(Image comparison data)
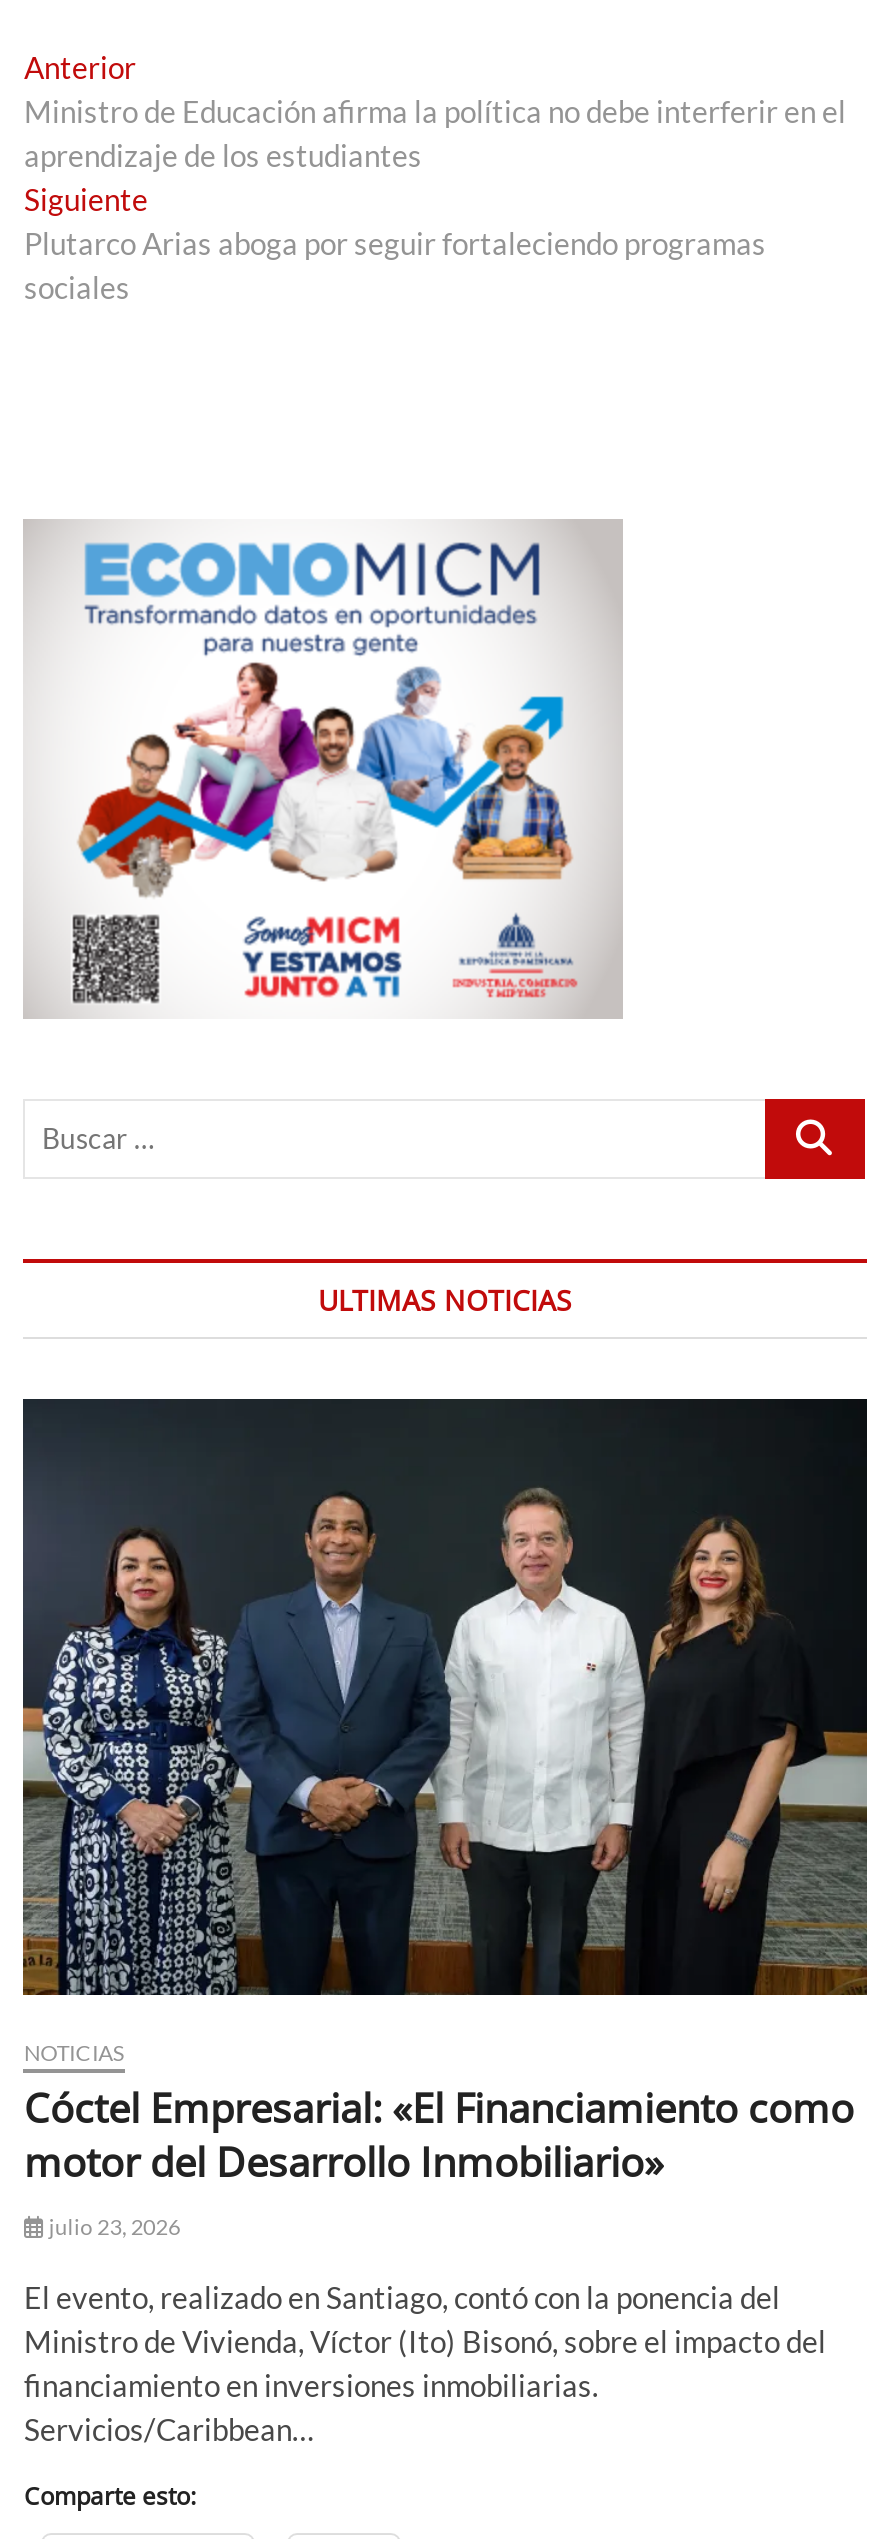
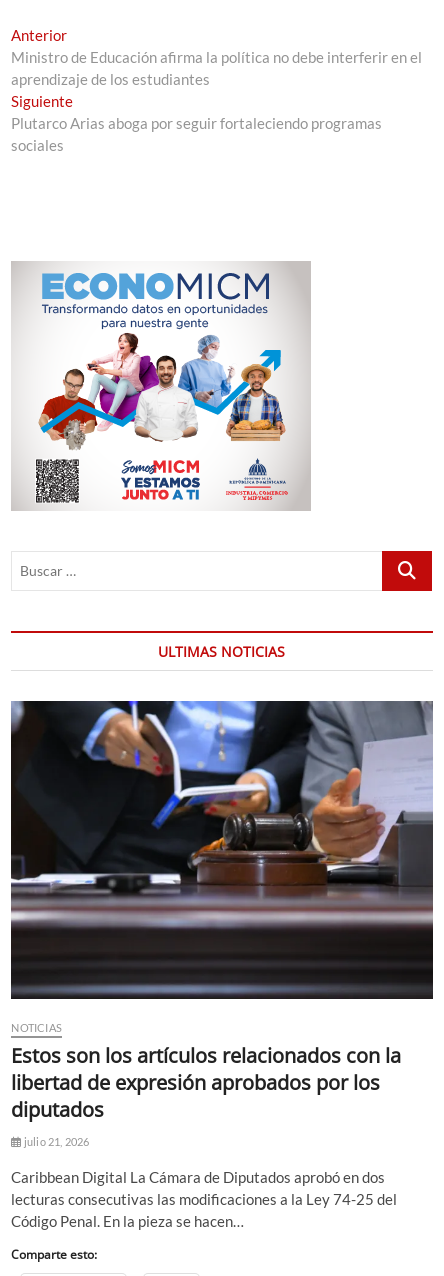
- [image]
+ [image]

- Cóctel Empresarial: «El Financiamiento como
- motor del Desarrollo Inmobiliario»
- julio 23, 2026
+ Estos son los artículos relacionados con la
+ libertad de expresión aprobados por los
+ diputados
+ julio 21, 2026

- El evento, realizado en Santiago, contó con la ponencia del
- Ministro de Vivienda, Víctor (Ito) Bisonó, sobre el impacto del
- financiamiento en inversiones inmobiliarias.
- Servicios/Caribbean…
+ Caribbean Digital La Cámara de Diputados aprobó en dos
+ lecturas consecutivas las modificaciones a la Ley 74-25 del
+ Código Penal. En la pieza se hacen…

▸ **Assigned task**: Start with the line that contains "- julio 23, 2026", end with the last line of the entries, and please retype every line in that span exactly, with no others.

▸ **Response to the task**:
- julio 23, 2026
+ Estos son los artículos relacionados con la
+ libertad de expresión aprobados por los
+ diputados
+ julio 21, 2026

- El evento, realizado en Santiago, contó con la ponencia del
- Ministro de Vivienda, Víctor (Ito) Bisonó, sobre el impacto del
- financiamiento en inversiones inmobiliarias.
- Servicios/Caribbean…
+ Caribbean Digital La Cámara de Diputados aprobó en dos
+ lecturas consecutivas las modificaciones a la Ley 74-25 del
+ Código Penal. En la pieza se hacen…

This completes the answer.